It was rainy and cold and the Packers had outplayed the Seahawks all afternoon. Then quarterback Russell Wilson led the Seahawks to two dramatic scores and a three-point lead; then the Packers tied it with Mason Crosby’s fifth field goal, sending the game into overtime.

At the 3:19 mark in overtime, Wilson threw a pass that dropped perfectly into the hands of Jermaine Kearse for the winning score and a trip to the Super Bowl. And they didn’t even use deflated footballs.

Wilson was so overwhelmed that he sobbed as reporters crowded him. “Just making the plays at the end, and keep believing … we had no doubt as a team.”

What a picture of resilience!

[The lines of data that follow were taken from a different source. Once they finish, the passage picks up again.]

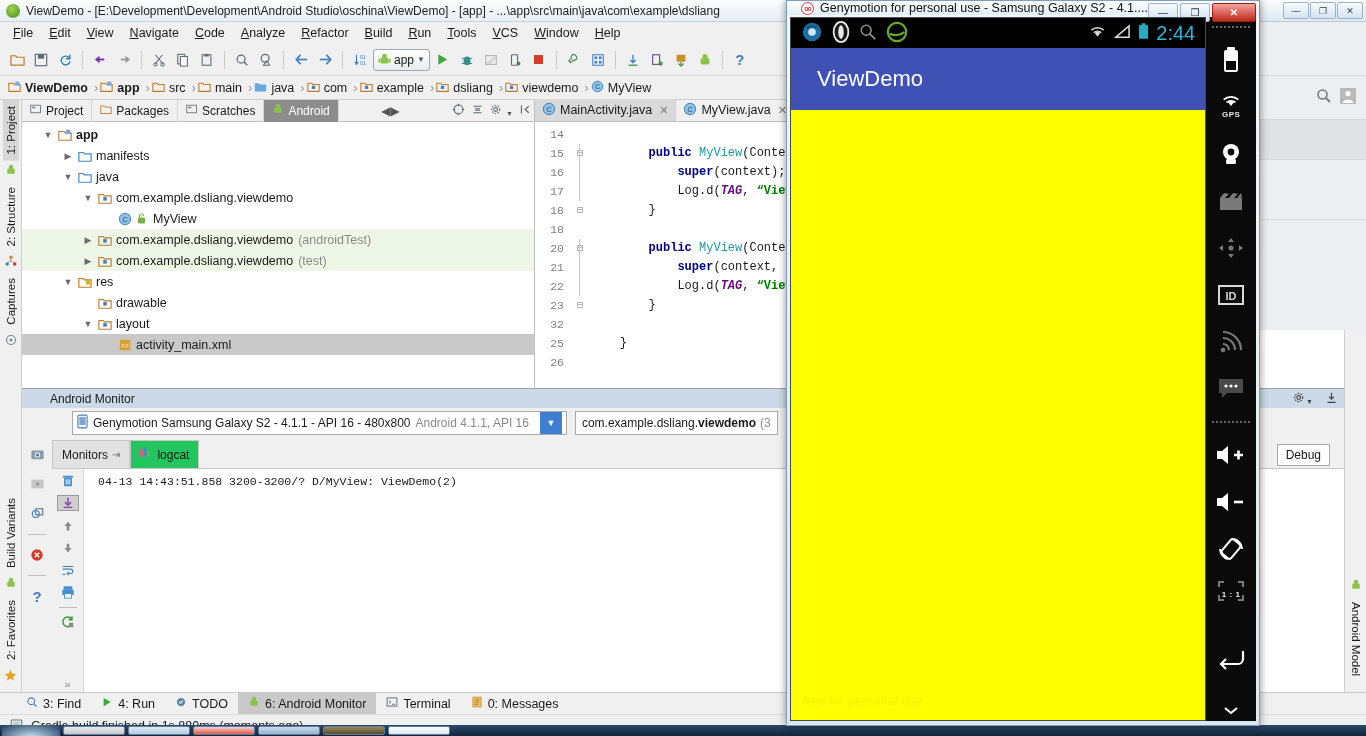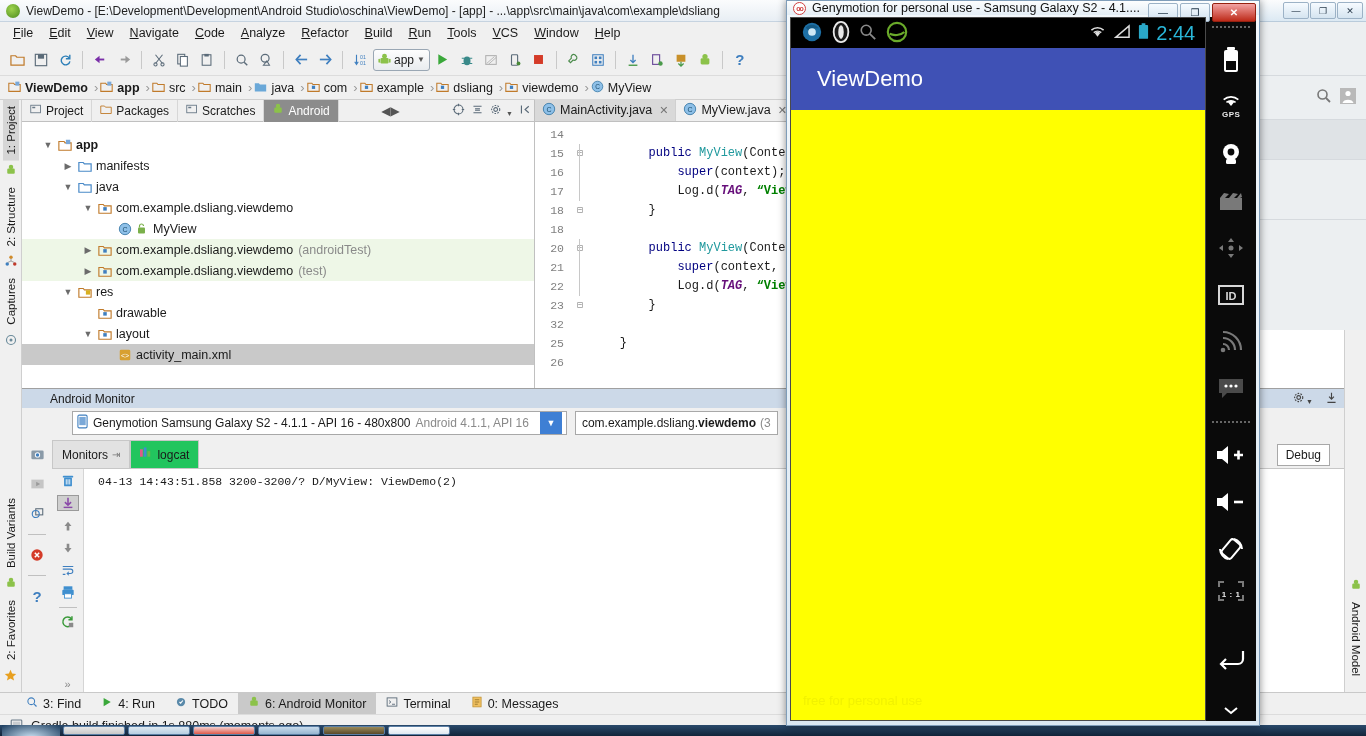"Genymotion for personal use -" .g-title { padding-left: 6px -> 14px }
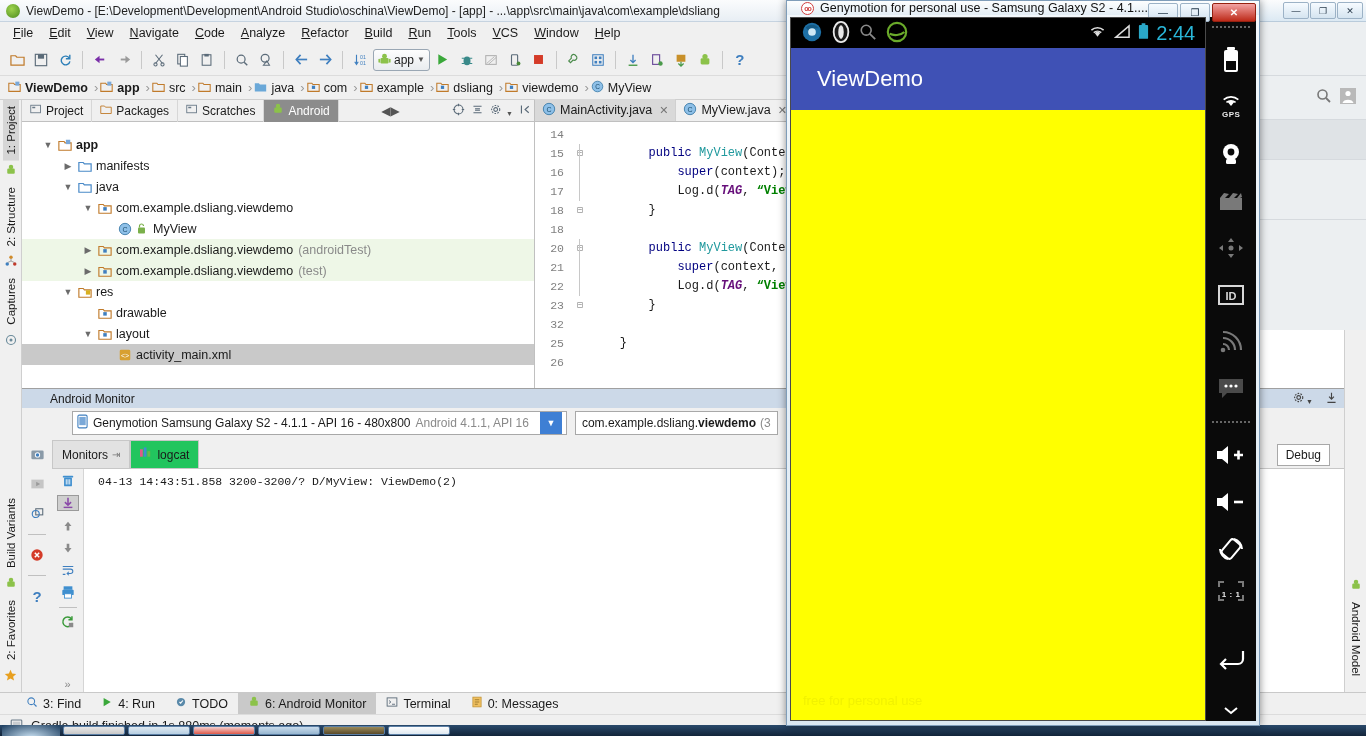"Project" .proj-panel { gap: 10px -> none }
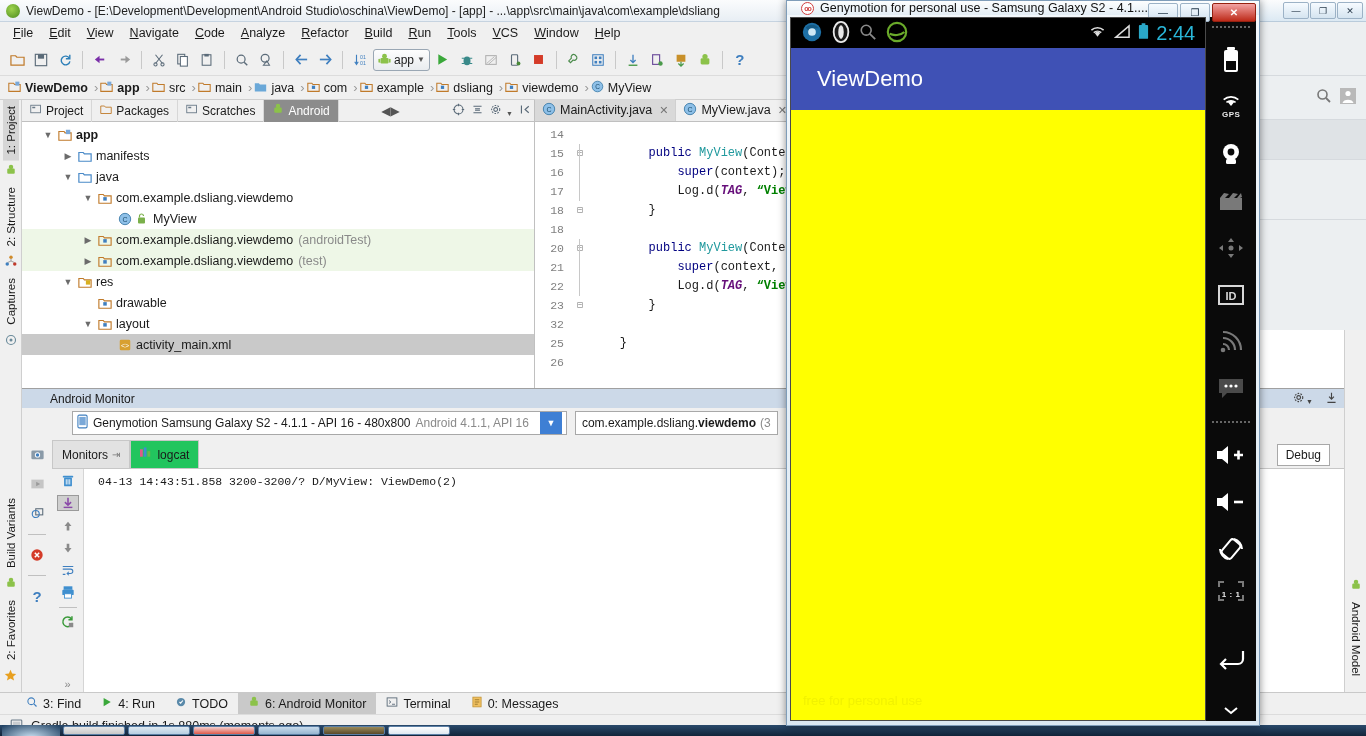"public" .kw { font-weight: normal -> bold }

The 16-point comeback was the largest ever in a conference title game, all because the Seahawks never quit.

Tenacity and perseverance are critical for success. So is learning from failure. The Seahawks didn’t have a perfect season. They lost four games, including a 24-20 loss to the Kansas City Chiefs on Nov. 6 that dropped them to 6-4.

The loss to the Chiefs was a turning point, and Seattle now has won eight straight. As offensive tackle Russell Okung stated, “You learn humility from failure.”

Failure is a great teacher. Inventor Thomas Edison invested much time and energy into a particular project. One of his co-workers, after another failed attempt, remarked, “Isn’t it a shame, that with the tremendous amount of work you have done, you haven’t been able to get any results?”

Edison responded, “Results? Why, man, I have gotten a lot of results. I know several thousand things that won’t work.” (www.quoteinvestigator.com, “I’ve Gotten A Lot of Results!”).

John Maxwell said, “Failure is a price we pay to achieve success.”

The late Tony Gwynn failed pretty often. On Aug. 6, 1999, he stepped to the plate against the Montreal Expos and made another out, the 5,113th of his professional career. If a baseball player made all of those outs consecutively, he would play eight seasons of 162 games each without reaching first base.

Did Gwynn fail himself or his San Diego Padres teammates? No, because earlier in the game in his first plate appearance, Gwynn reached a milestone that at that time only 21 other players in the history of baseball had achieved — he made his 3,000th hit.

Gwynn had four hits in five tries that game. Normally, a good player often fails to hit in two out of three attempts, but makes millions for hitting .333 consistently. (Illustration adapted from Failing Forward by John C. Maxwell, pp. 11-12).

Even Henry Aaron, whom I consider the home run king, struck out 1,383 times, but also had 3,771 hits, including 755 home runs. His career batting average was .305, thus he failed to reach base 70 percent of the time. Yet, he’s in the Baseball Hall of Fame.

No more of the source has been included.